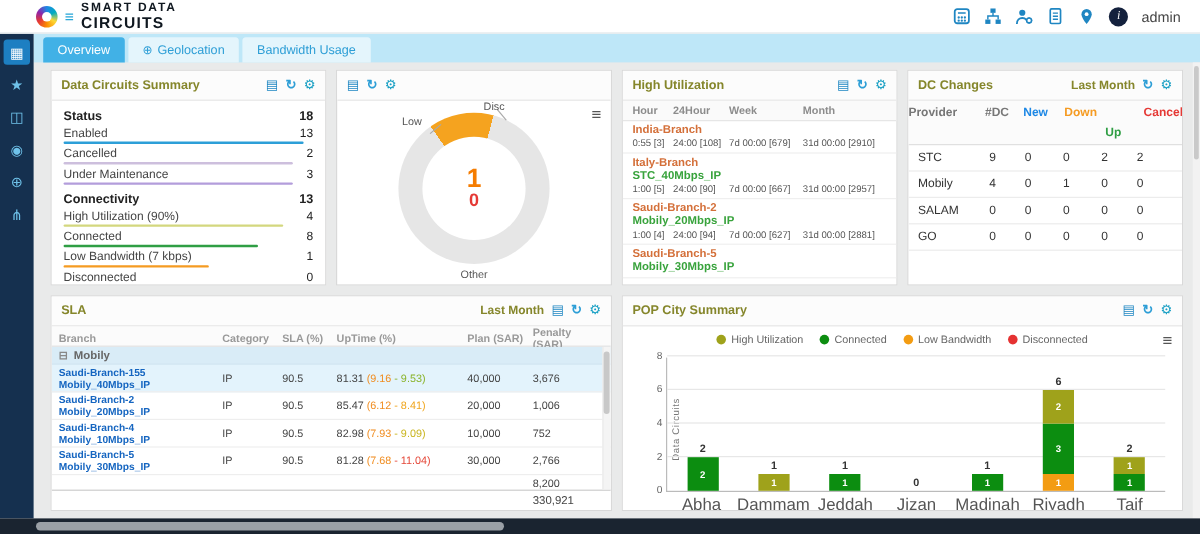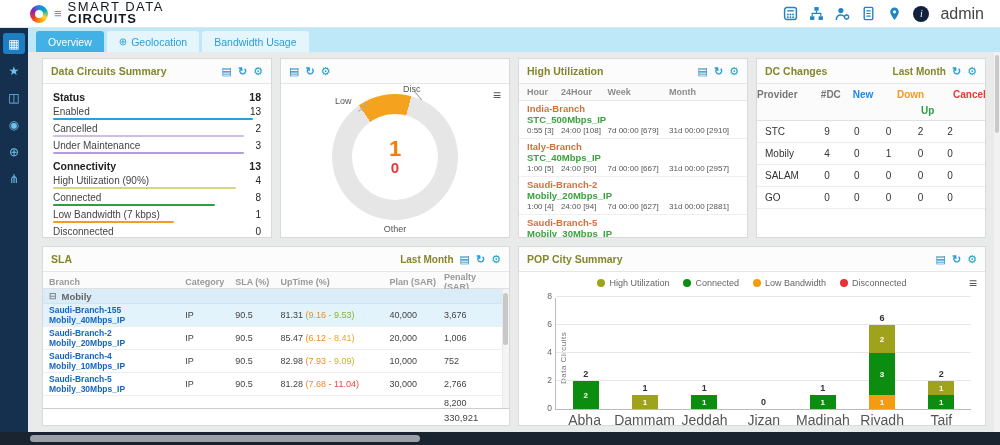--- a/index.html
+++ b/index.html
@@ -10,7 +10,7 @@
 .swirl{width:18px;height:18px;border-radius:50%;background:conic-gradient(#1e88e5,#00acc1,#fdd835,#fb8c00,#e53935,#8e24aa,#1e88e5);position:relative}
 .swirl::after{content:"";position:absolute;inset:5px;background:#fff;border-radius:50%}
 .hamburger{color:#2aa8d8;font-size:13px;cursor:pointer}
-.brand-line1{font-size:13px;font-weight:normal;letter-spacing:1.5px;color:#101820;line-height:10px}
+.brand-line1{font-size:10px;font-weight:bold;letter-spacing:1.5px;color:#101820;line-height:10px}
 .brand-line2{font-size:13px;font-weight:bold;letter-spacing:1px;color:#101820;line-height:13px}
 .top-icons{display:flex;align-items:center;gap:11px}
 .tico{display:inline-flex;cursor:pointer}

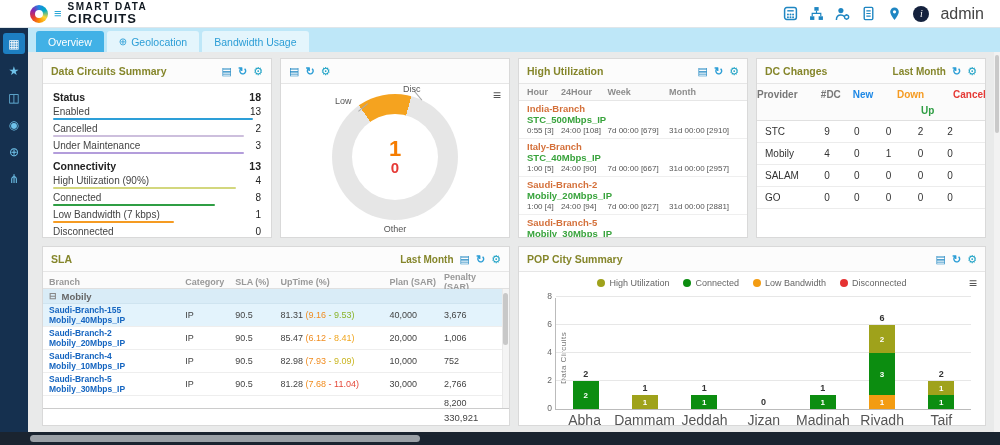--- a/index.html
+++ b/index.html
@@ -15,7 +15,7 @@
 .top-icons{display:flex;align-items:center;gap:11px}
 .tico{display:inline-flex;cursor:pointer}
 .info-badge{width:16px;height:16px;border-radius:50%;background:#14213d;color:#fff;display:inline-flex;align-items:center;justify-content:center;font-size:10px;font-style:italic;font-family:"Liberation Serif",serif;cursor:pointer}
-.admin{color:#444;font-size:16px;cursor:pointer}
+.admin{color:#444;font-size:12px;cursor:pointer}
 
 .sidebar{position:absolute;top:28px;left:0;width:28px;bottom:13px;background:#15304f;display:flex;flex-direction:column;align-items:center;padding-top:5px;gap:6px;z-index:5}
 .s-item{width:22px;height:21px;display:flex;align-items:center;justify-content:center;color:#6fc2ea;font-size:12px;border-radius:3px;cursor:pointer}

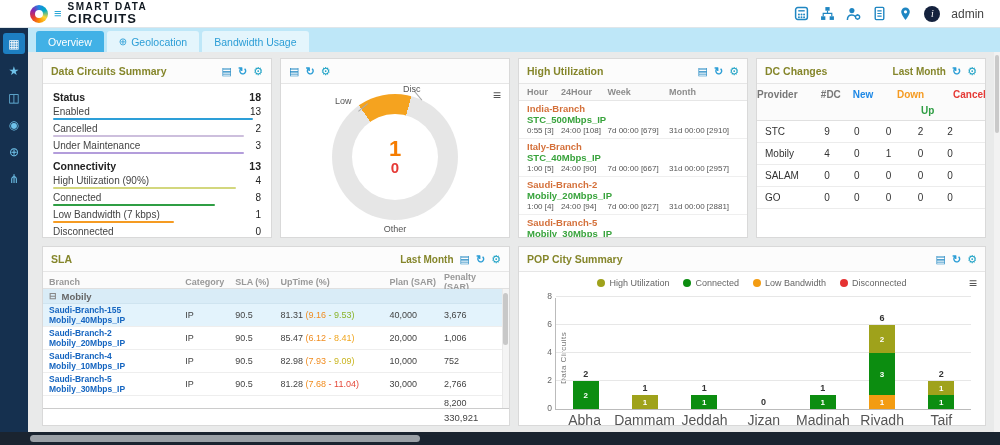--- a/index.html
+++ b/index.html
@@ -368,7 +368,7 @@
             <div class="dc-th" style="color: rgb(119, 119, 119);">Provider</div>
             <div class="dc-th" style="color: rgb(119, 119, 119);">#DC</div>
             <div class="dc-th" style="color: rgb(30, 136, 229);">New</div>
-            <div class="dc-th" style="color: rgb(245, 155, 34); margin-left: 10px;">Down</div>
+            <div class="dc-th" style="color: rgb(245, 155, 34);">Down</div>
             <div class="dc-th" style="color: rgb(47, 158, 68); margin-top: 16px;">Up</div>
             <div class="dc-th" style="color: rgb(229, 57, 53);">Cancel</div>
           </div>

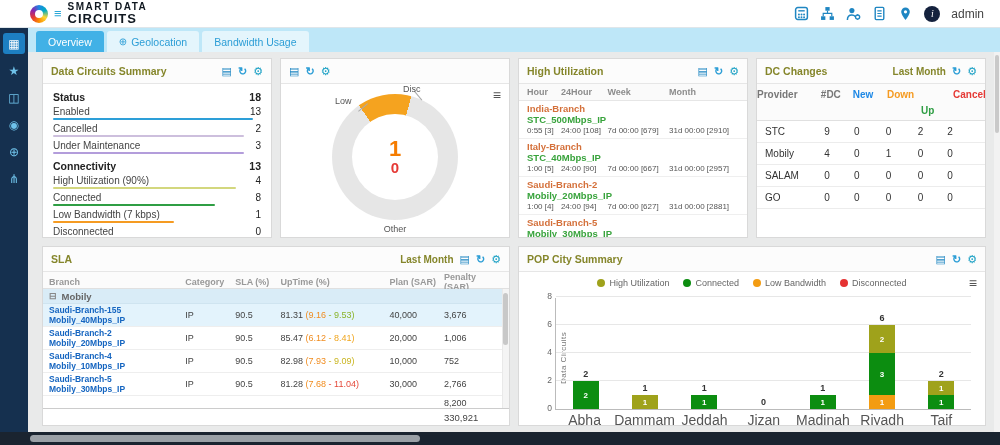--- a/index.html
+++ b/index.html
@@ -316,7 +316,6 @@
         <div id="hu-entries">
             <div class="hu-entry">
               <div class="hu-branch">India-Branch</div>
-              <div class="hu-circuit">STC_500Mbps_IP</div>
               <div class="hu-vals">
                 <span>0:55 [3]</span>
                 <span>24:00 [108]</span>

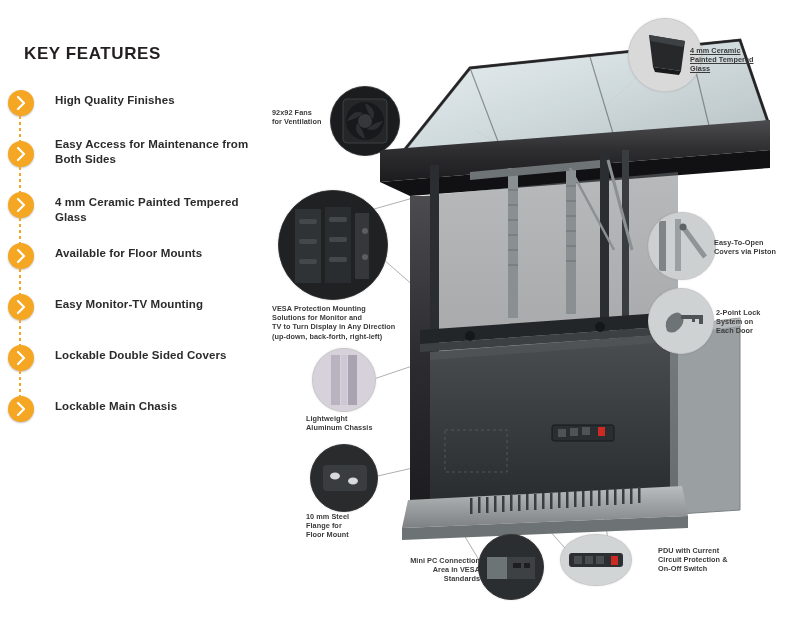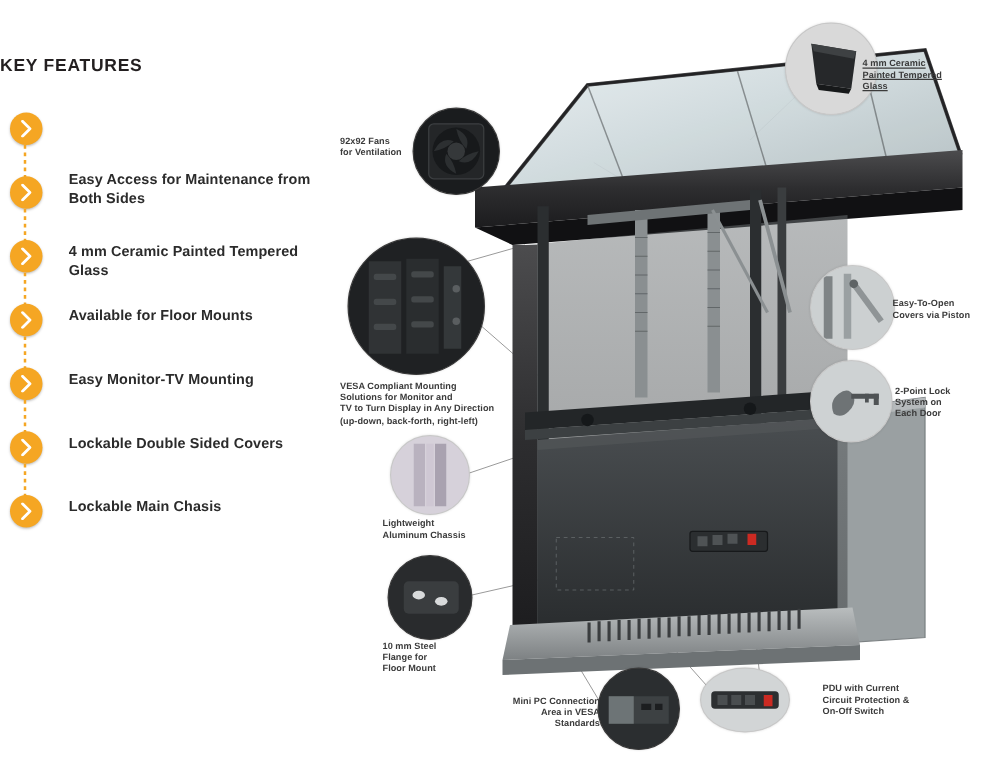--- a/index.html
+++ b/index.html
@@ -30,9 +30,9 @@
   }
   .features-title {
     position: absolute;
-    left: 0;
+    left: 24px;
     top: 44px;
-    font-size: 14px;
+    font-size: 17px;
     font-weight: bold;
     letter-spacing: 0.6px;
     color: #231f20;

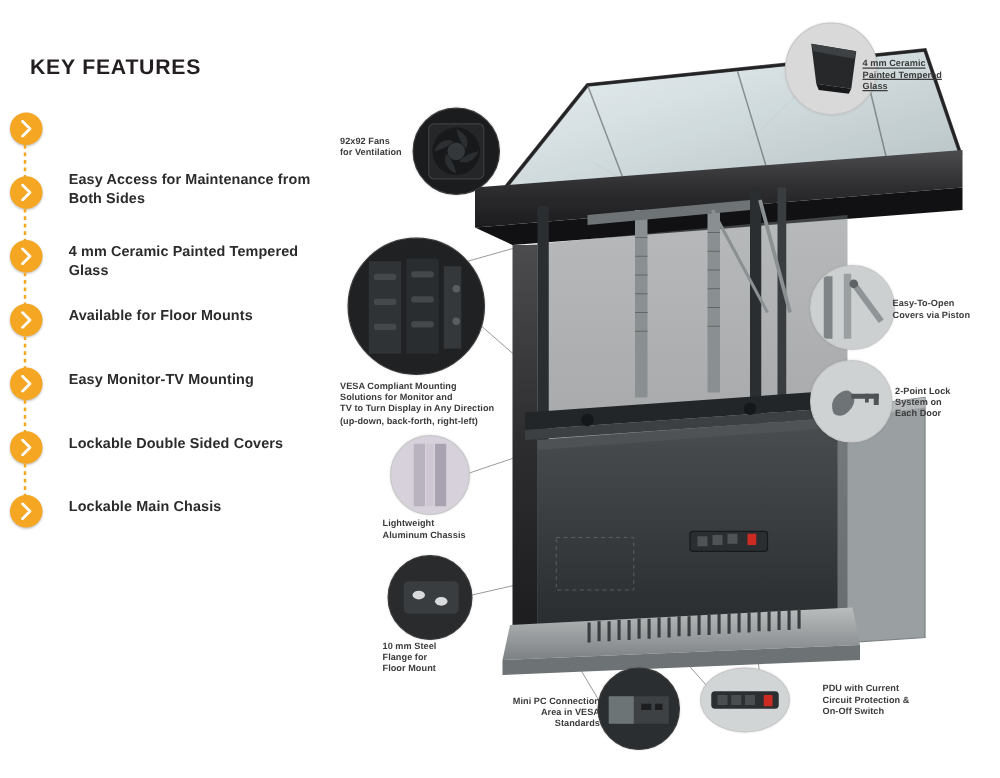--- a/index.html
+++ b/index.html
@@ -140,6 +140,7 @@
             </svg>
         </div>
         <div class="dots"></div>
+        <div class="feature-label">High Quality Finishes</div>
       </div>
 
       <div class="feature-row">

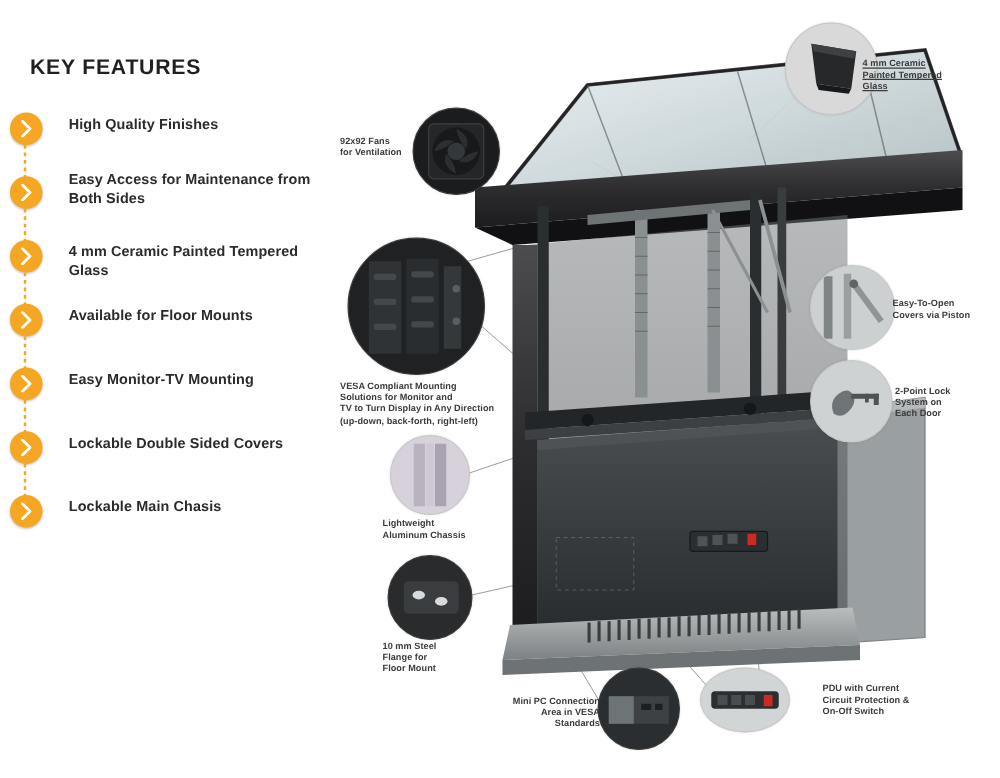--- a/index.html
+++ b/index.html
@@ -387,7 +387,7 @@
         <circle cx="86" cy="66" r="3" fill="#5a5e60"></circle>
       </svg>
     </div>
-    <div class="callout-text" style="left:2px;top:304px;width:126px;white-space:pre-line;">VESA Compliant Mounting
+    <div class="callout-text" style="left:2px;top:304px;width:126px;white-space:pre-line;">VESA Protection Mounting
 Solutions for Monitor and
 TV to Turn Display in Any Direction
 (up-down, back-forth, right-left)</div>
::::::::::
• [What you have to do]: Print the material again, unchanged, without its pictures.

• [Response to this task]:
--- a/index.html
+++ b/index.html
@@ -10,7 +10,7 @@
 .swirl{width:18px;height:18px;border-radius:50%;background:conic-gradient(#1e88e5,#00acc1,#fdd835,#fb8c00,#e53935,#8e24aa,#1e88e5);position:relative}
 .swirl::after{content:"";position:absolute;inset:5px;background:#fff;border-radius:50%}
 .hamburger{color:#2aa8d8;font-size:13px;cursor:pointer}
-.brand-line1{font-size:13px;font-weight:normal;letter-spacing:1.5px;color:#101820;line-height:10px}
+.brand-line1{font-size:10px;font-weight:bold;letter-spacing:1.5px;color:#101820;line-height:10px}
 .brand-line2{font-size:13px;font-weight:bold;letter-spacing:1px;color:#101820;line-height:13px}
 .top-icons{display:flex;align-items:center;gap:11px}
 .tico{display:inline-flex;cursor:pointer}

--- a/index.html
+++ b/index.html
@@ -15,7 +15,7 @@
 .top-icons{display:flex;align-items:center;gap:11px}
 .tico{display:inline-flex;cursor:pointer}
 .info-badge{width:16px;height:16px;border-radius:50%;background:#14213d;color:#fff;display:inline-flex;align-items:center;justify-content:center;font-size:10px;font-style:italic;font-family:"Liberation Serif",serif;cursor:pointer}
-.admin{color:#444;font-size:16px;cursor:pointer}
+.admin{color:#444;font-size:12px;cursor:pointer}
 
 .sidebar{position:absolute;top:28px;left:0;width:28px;bottom:13px;background:#15304f;display:flex;flex-direction:column;align-items:center;padding-top:5px;gap:6px;z-index:5}
 .s-item{width:22px;height:21px;display:flex;align-items:center;justify-content:center;color:#6fc2ea;font-size:12px;border-radius:3px;cursor:pointer}

--- a/index.html
+++ b/index.html
@@ -368,7 +368,7 @@
             <div class="dc-th" style="color: rgb(119, 119, 119);">Provider</div>
             <div class="dc-th" style="color: rgb(119, 119, 119);">#DC</div>
             <div class="dc-th" style="color: rgb(30, 136, 229);">New</div>
-            <div class="dc-th" style="color: rgb(245, 155, 34); margin-left: 10px;">Down</div>
+            <div class="dc-th" style="color: rgb(245, 155, 34);">Down</div>
             <div class="dc-th" style="color: rgb(47, 158, 68); margin-top: 16px;">Up</div>
             <div class="dc-th" style="color: rgb(229, 57, 53);">Cancel</div>
           </div>

--- a/index.html
+++ b/index.html
@@ -316,7 +316,6 @@
         <div id="hu-entries">
             <div class="hu-entry">
               <div class="hu-branch">India-Branch</div>
-              <div class="hu-circuit">STC_500Mbps_IP</div>
               <div class="hu-vals">
                 <span>0:55 [3]</span>
                 <span>24:00 [108]</span>

--- a/index.html
+++ b/index.html
@@ -30,9 +30,9 @@
   }
   .features-title {
     position: absolute;
-    left: 0;
+    left: 24px;
     top: 44px;
-    font-size: 14px;
+    font-size: 17px;
     font-weight: bold;
     letter-spacing: 0.6px;
     color: #231f20;

--- a/index.html
+++ b/index.html
@@ -140,6 +140,7 @@
             </svg>
         </div>
         <div class="dots"></div>
+        <div class="feature-label">High Quality Finishes</div>
       </div>
 
       <div class="feature-row">

--- a/index.html
+++ b/index.html
@@ -387,7 +387,7 @@
         <circle cx="86" cy="66" r="3" fill="#5a5e60"></circle>
       </svg>
     </div>
-    <div class="callout-text" style="left:2px;top:304px;width:126px;white-space:pre-line;">VESA Compliant Mounting
+    <div class="callout-text" style="left:2px;top:304px;width:126px;white-space:pre-line;">VESA Protection Mounting
 Solutions for Monitor and
 TV to Turn Display in Any Direction
 (up-down, back-forth, right-left)</div>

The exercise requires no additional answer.